A strong tracking plan will be used to guide event-based analytics projects, and should be the starting point for any additions or changes to event tracking. Let's look at lifecycle of an analytics project where a tracking plan is successfully used.
Establishing a Tracking Plan
If you don't already have one, your first step is to set up a tracking plan for your project. If you're new to tracking plans, head over to What is a Tracking Plan?
Whether you use a spreadsheet or a product like Trackplan is up to you. At a high level, your tracking plan is going to help you list all the events you plan to track, and everything you want to know about them. As your project grows, the number of events you track will likely grow too.
Different teams have different requirements for event-based data, and with the growing number of SaaS tools that rely on this data, we move from the wolrd of nice-to-have to required.
For example, your design team might want to track Call to Actions, your product team may want to track feature usage for product analysis, and your marketing team may want to track user behaviour to automate marketing communication. Not having a single source of truth is the first downfall here, but it doesn't have to be that way!
With a tracking plan, the first step is collecting these requirements and understanding exactly why these events are required. This will help build a business case for this event addition/change. We strongly advise against the "lets just track everything" approach.
Let's say our product team have requested that we track when a user completes the checkout process, so they can build a funnel to understand their conversion rate. We will introduce a new event to track this.
Now that we understand the requirements, we can add an event to our tracking plan and begin planning exactly what this will look like. Things we need to consider are: naming convention, properties (things that provide additional context to the event) and the sources where we will track this event.
At Trackplan, we recommend using the Object-Action naming convention, which has been standardized by popular analytics companies like Segment. This will provide consistency for our event names, and make our project easier to manage.

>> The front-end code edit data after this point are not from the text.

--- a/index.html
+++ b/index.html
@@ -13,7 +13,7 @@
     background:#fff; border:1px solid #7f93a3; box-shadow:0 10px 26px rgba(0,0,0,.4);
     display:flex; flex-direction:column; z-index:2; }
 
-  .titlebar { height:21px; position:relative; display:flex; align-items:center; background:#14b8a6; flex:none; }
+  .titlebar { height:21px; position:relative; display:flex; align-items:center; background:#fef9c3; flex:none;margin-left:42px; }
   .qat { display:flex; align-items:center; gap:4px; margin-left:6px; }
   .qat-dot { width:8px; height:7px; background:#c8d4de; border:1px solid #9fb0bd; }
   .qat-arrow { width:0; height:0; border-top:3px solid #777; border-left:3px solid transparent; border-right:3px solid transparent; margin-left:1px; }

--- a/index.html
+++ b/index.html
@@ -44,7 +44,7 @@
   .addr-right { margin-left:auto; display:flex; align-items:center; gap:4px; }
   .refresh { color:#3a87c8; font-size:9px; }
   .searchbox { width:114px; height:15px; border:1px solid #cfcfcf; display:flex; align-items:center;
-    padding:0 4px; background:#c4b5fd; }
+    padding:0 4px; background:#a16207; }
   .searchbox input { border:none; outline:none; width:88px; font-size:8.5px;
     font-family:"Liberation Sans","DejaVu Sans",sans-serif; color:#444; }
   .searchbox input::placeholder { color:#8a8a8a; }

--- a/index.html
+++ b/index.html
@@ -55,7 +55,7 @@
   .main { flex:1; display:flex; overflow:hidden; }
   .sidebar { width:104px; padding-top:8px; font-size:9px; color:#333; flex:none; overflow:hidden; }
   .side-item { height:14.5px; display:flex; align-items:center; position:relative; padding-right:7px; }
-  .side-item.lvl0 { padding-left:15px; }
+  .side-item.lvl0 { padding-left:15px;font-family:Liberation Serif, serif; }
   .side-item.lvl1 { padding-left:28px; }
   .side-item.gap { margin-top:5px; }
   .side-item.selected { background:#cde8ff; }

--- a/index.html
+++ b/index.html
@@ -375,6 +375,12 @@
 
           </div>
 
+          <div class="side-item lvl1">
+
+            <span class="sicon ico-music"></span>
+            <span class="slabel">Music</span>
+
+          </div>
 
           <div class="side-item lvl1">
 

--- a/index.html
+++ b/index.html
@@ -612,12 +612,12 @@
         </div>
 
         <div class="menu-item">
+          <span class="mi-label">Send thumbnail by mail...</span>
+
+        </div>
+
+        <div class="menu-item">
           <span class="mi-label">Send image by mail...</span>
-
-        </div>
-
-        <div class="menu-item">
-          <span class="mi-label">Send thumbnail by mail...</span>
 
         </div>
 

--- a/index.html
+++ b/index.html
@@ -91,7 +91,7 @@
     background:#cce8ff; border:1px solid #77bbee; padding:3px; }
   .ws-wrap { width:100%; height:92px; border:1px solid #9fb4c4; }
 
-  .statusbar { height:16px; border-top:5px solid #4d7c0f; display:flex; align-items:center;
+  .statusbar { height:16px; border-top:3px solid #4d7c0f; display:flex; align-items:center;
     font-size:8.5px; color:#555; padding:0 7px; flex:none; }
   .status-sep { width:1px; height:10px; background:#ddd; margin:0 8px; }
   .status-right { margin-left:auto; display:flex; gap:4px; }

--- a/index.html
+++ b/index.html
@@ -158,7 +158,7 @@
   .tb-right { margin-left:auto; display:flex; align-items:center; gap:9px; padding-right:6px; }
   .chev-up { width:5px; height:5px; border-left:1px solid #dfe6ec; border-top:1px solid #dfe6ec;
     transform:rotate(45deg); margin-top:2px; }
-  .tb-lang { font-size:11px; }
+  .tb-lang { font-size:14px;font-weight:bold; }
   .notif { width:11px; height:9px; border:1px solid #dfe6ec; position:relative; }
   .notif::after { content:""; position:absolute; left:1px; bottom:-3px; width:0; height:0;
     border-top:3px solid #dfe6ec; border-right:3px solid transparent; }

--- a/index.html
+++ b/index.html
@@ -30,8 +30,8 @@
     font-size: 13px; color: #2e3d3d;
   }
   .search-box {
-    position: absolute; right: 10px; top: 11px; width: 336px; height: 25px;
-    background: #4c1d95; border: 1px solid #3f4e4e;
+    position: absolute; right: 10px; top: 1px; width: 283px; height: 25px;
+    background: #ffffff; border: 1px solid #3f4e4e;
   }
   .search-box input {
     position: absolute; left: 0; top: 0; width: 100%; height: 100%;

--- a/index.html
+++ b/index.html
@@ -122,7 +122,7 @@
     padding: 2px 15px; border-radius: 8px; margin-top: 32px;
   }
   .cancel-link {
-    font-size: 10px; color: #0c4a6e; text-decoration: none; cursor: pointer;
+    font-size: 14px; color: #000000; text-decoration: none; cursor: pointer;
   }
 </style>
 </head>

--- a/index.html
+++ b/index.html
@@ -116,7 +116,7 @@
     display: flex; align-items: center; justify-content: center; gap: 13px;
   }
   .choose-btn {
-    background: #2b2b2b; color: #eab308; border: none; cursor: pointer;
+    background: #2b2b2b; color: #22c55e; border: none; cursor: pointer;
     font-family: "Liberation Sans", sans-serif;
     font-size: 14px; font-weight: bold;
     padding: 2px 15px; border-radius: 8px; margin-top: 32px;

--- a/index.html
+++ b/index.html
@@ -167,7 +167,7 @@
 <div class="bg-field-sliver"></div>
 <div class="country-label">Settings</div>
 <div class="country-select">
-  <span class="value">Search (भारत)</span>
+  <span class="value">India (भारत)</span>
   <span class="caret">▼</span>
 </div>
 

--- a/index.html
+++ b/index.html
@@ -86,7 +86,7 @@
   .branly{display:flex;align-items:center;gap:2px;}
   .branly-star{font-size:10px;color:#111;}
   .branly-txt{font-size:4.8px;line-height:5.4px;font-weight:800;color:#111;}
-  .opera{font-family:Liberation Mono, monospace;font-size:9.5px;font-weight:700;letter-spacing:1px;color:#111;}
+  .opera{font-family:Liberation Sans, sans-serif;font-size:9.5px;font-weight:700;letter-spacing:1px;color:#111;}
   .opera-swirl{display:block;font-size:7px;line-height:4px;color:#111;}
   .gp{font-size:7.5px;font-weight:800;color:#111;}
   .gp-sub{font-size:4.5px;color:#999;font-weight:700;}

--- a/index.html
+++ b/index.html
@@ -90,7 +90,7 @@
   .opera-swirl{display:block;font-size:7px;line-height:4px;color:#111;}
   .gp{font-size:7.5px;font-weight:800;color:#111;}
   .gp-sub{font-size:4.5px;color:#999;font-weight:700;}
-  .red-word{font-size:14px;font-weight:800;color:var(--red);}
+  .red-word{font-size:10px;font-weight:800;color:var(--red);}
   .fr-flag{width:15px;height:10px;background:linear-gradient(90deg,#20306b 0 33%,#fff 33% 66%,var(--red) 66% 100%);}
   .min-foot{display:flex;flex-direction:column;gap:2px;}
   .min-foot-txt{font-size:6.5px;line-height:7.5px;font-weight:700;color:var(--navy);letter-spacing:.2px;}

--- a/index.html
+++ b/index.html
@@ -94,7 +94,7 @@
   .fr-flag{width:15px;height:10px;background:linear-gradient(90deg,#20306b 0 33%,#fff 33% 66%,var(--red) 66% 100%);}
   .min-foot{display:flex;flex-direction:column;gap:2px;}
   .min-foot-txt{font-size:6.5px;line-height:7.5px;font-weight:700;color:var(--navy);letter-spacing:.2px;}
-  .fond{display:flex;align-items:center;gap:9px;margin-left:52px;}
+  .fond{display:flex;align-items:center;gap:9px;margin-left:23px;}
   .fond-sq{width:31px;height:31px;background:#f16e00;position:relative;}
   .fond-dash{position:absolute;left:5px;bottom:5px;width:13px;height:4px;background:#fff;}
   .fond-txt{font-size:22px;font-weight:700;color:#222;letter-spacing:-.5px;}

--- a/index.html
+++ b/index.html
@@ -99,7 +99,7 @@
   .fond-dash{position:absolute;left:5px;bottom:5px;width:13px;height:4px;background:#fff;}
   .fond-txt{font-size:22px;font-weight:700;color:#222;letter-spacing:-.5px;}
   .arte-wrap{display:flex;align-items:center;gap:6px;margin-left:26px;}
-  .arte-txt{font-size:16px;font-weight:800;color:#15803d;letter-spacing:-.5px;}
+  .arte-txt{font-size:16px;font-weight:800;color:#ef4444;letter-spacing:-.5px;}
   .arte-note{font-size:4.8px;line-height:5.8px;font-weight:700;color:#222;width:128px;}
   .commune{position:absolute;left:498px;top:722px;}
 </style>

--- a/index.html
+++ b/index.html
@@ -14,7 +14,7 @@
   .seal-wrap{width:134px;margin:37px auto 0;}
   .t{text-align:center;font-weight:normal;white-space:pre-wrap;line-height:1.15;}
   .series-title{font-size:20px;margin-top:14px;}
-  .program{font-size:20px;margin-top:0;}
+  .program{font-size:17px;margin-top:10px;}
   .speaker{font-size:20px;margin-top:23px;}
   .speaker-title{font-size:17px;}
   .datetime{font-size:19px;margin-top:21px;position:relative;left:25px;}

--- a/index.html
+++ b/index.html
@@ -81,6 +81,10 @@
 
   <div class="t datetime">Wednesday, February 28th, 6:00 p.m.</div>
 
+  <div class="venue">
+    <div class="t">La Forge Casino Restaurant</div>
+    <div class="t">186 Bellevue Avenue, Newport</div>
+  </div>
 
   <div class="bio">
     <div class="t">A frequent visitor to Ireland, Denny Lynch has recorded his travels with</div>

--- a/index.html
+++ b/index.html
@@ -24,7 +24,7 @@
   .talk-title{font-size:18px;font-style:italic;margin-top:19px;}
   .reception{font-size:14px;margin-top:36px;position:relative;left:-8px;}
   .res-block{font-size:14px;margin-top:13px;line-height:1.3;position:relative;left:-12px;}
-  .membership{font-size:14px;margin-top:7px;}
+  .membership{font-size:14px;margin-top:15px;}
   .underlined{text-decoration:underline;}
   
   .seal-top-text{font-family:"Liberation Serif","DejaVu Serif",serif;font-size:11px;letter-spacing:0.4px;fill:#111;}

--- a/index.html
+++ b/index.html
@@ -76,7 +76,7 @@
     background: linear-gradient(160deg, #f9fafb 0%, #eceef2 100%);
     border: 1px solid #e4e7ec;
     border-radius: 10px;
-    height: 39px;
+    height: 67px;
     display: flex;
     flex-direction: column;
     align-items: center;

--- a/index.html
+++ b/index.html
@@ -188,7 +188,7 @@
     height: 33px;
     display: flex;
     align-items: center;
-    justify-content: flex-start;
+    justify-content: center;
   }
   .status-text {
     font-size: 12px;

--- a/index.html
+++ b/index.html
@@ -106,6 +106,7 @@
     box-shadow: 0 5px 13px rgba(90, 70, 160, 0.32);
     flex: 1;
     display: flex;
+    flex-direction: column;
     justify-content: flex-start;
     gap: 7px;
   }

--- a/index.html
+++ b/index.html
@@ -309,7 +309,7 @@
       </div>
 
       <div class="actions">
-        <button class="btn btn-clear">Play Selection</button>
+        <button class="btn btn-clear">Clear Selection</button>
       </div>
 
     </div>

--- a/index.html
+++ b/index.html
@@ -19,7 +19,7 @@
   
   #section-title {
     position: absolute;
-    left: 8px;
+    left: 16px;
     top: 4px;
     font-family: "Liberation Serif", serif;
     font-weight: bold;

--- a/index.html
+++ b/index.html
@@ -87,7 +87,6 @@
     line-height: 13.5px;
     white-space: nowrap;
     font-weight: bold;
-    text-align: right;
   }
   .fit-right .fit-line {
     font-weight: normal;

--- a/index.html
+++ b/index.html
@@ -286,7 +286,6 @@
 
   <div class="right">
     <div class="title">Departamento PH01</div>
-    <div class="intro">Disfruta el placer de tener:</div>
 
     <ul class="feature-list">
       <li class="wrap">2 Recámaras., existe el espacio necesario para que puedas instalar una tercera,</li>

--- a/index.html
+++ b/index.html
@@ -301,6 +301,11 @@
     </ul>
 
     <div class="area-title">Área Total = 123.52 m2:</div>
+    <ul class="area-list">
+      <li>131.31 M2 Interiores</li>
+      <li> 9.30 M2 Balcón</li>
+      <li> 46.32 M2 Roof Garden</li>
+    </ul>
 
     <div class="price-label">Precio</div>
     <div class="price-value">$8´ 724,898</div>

For our checkout example, we would add an event called "Checkout Completed", following this naming convetion.
With planning complete, it is now time to hand over the event spec to the person or team responsible for implementing the tracking code. If you have an iOS, Android and Web project, then this could easily be three different people/teams.
This is where the single source of truth your tracking plan brings is absolutely crucuial. Countless time can be lost when communication and requirements are not clear enough for the teams implementing the tracking code.
By sharing the tracking plan with your respective teams, you give them a clear blueprint for what is required. The naming conventions, the data types, the number of properties, etc...
Once development begins, you should mark your events so you know what events are being implemented. For example, you may be planning new events while others are already being added by your team, and this will help you manage the lifecycle of your events.
Your tracking code will differ depending on the tracking tool you use, and the source you are tracking in. Your development team will be familiar with the particular SDK or library, and using your tracking plan will be able to implement exactly what is required.
Testing is the crucial step where you reference your tracking plan, and compare this with the events you now see being tracked by your tool of choice. Ideally this will be done in a staging environment, so as not to muddy your production data.
Here you will want to confirm if the event name is correct, all properties are present, and that their data types are correct. e.g. ensure that a number value is not being tracked as a string.
By implementing a successful tracking plan, you introduce a single source of truth, provide clarity on requirements, business objectives and can help you manage your growing analytics projects.
If new event tracking additions or changes begin with your tracking plan, you are setting yourself up for success, and saving yourself headaches with bad data.